- Requirement
Please take the records that follow and repeat exactly the lines starting with the line with "existing saved codes." and going on through the line with "import response summary.".

Structured diff data
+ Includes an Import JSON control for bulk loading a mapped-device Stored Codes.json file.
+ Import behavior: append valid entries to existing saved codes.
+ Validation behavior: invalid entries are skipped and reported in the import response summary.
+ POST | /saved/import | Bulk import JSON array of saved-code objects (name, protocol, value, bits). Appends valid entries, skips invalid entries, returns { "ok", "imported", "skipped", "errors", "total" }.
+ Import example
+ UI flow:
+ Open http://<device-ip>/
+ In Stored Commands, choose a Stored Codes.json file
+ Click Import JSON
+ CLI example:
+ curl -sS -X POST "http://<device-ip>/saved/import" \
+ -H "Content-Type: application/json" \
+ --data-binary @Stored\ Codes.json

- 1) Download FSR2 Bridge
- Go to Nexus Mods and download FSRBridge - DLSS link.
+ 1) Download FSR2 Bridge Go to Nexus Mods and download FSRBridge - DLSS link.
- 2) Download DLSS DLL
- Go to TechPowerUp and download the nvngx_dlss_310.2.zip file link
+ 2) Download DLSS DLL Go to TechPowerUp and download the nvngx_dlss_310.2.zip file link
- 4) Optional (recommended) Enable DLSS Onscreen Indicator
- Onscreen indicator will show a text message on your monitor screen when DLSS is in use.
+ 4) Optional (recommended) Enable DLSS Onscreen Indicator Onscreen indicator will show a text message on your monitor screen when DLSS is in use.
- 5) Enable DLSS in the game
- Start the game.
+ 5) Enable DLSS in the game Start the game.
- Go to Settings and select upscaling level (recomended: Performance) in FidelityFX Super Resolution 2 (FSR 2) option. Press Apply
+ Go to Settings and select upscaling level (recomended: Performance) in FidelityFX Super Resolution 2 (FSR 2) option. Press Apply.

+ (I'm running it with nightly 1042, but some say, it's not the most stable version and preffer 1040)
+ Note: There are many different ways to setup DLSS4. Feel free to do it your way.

- Answer for the task
+ Import behavior: append valid entries to existing saved codes.
+ Validation behavior: invalid entries are skipped and reported in the import response summary.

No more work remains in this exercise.